Most of them follow my dad, the local mortician, home from work. For a while I thought that was the only way I could connect to them.Now I know better.

Fear slithers up my spine. What if they all come at me at once?

The heater in the floor of my old Mustang hasn’t stopped pushing warmth out, yet I can already feel it: their special kind of cold, a bone kind of cold. And their emotion. Their regrets, their fear, their loneliness, it’s all soaked up into my skin like dry earth soaks up water. It’s probably their ploy to ensure I help them.

Who needs other people’s feelings and problems crowding your chest? Believe me, I have plenty of my own.

Part of me wants to restart the car and drive away. Stay warm.Stay safe. Stay alive.

But I can’t leave.

Hayden’s in there. Or maybe I should call him Carter now. My grip on the steering wheel tightens, emotion makes my breath shaky.

I’m thankful he’s alive, but at the same time, I’m ready to kill him. How could he do this to me? If he takes that leap into the light, I’ll be responsible, and I won’t be able to forgive myself.
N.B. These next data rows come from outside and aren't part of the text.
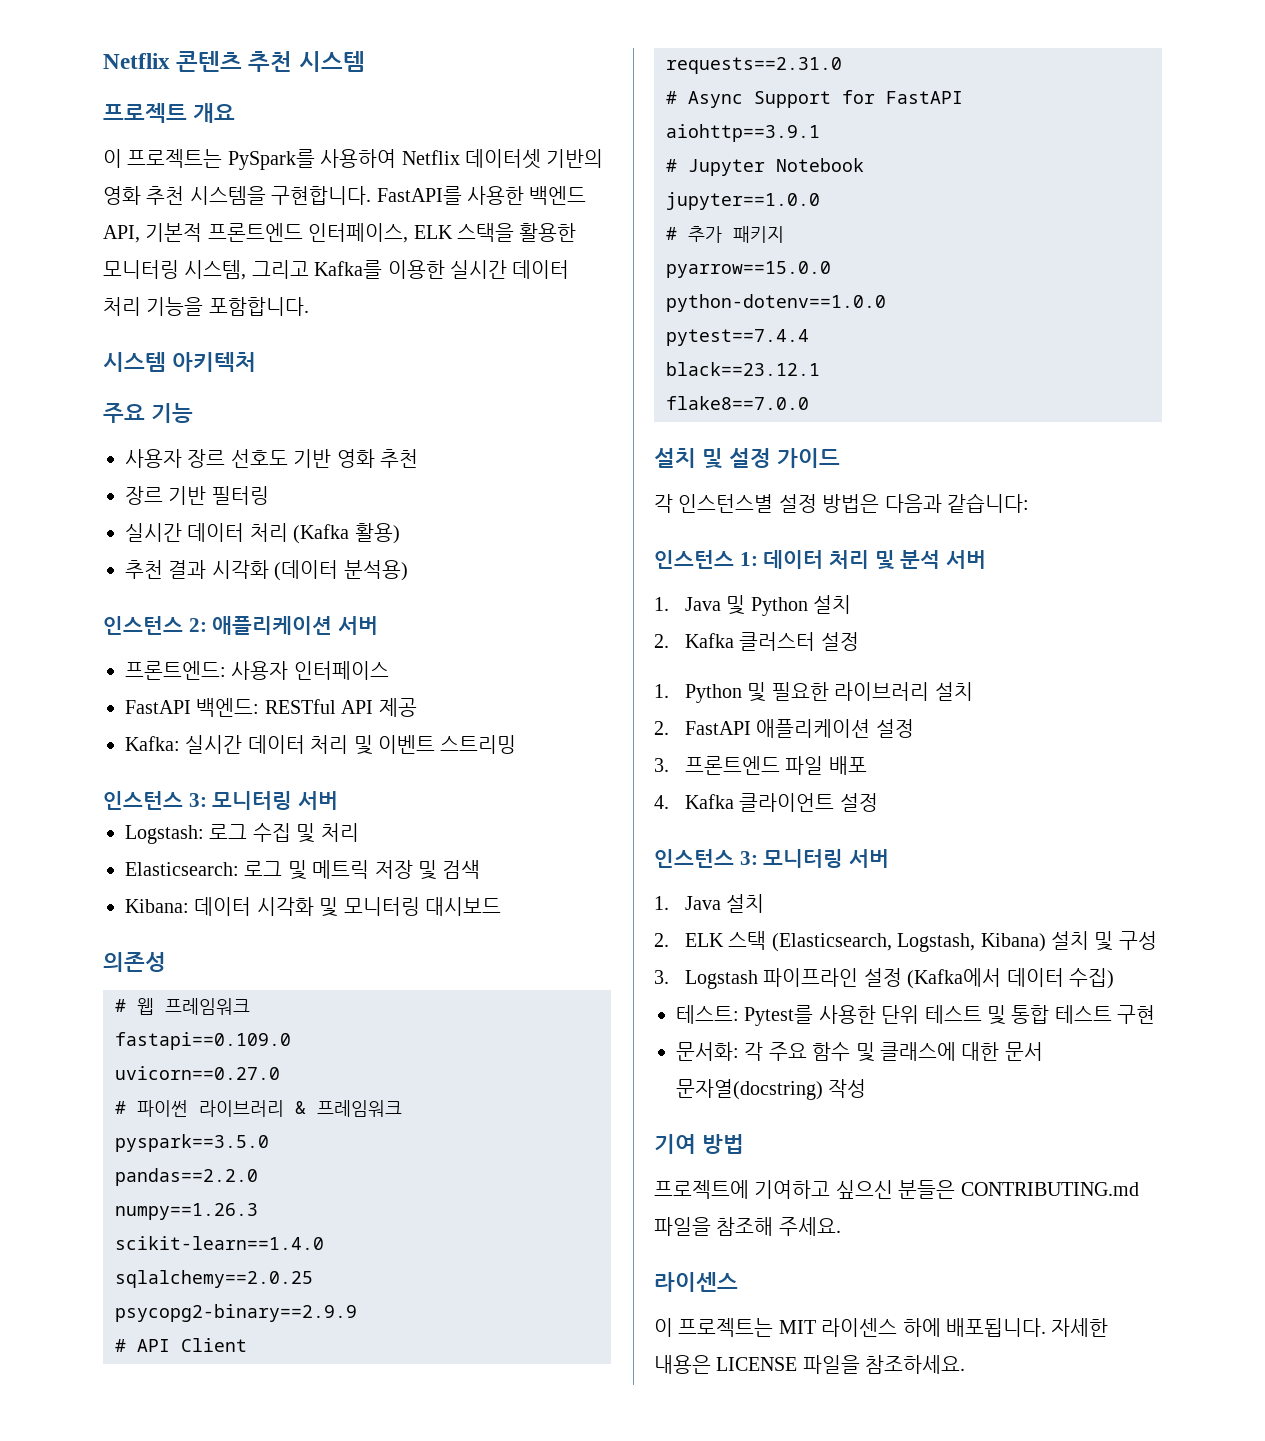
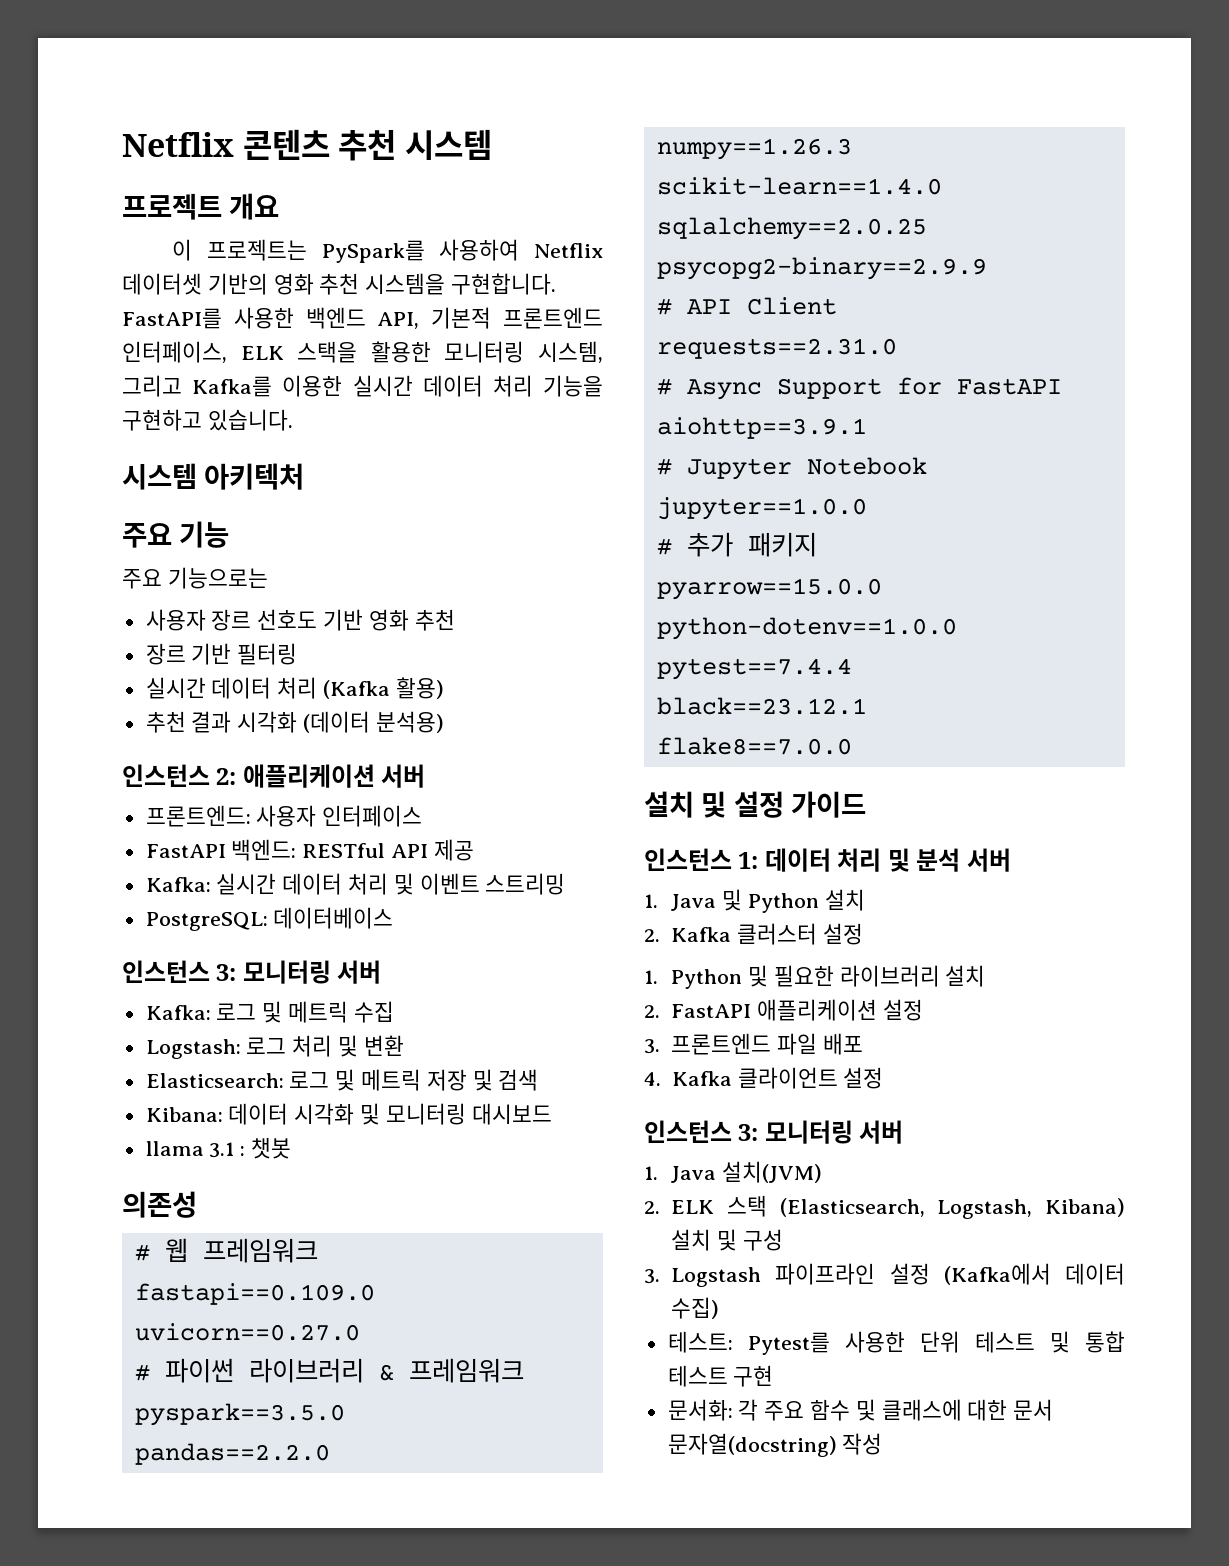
- FastAPI를 사용한 백엔드 API, 기본적 프론트엔드 인터페이스, ELK 스택을 활용한 모니터링 시스템, 그리고 Kafka를 이용한 실시간 데이터 처리 기능을 포함합니다.
+ FastAPI를 사용한 백엔드 API, 기본적 프론트엔드 인터페이스, ELK 스택을 활용한 모니터링 시스템, 그리고 Kafka를 이용한 실시간 데이터 처리 기능을 구현하고 있습니다.
+ 주요 기능으로는
  Kafka: 실시간 데이터 처리 및 이벤트 스트리밍
+ PostgreSQL: 데이터베이스
  인스턴스 3: 모니터링 서버
+ Kafka: 로그 및 메트릭 수집
- Logstash: 로그 수집 및 처리
+ Logstash: 로그 처리 및 변환
+ llama 3.1 : 챗봇
- 각 인스턴스별 설정 방법은 다음과 같습니다:
- 1. Java 설치
+ 1. Java 설치(JVM)
- 기여 방법
- 프로젝트에 기여하고 싶으신 분들은 CONTRIBUTING.md 파일을 참조해 주세요.
- 라이센스
- 이 프로젝트는 MIT 라이센스 하에 배포됩니다. 자세한 내용은 LICENSE 파일을 참조하세요.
But how was I supposed to know that this time the ghost visiting me wasn’t dead? He was just comatose.

I pick up my phone and check my time. I don’t have a lot of it. Jacob’s picking me up in an hour to go to his lake house for a party. Truth? I don’t want to go now. But it’s too late to cancel. It’d be rude, and for me, being rude is like wearing shoes on the wrong feet. It doesn’t feel or fit right.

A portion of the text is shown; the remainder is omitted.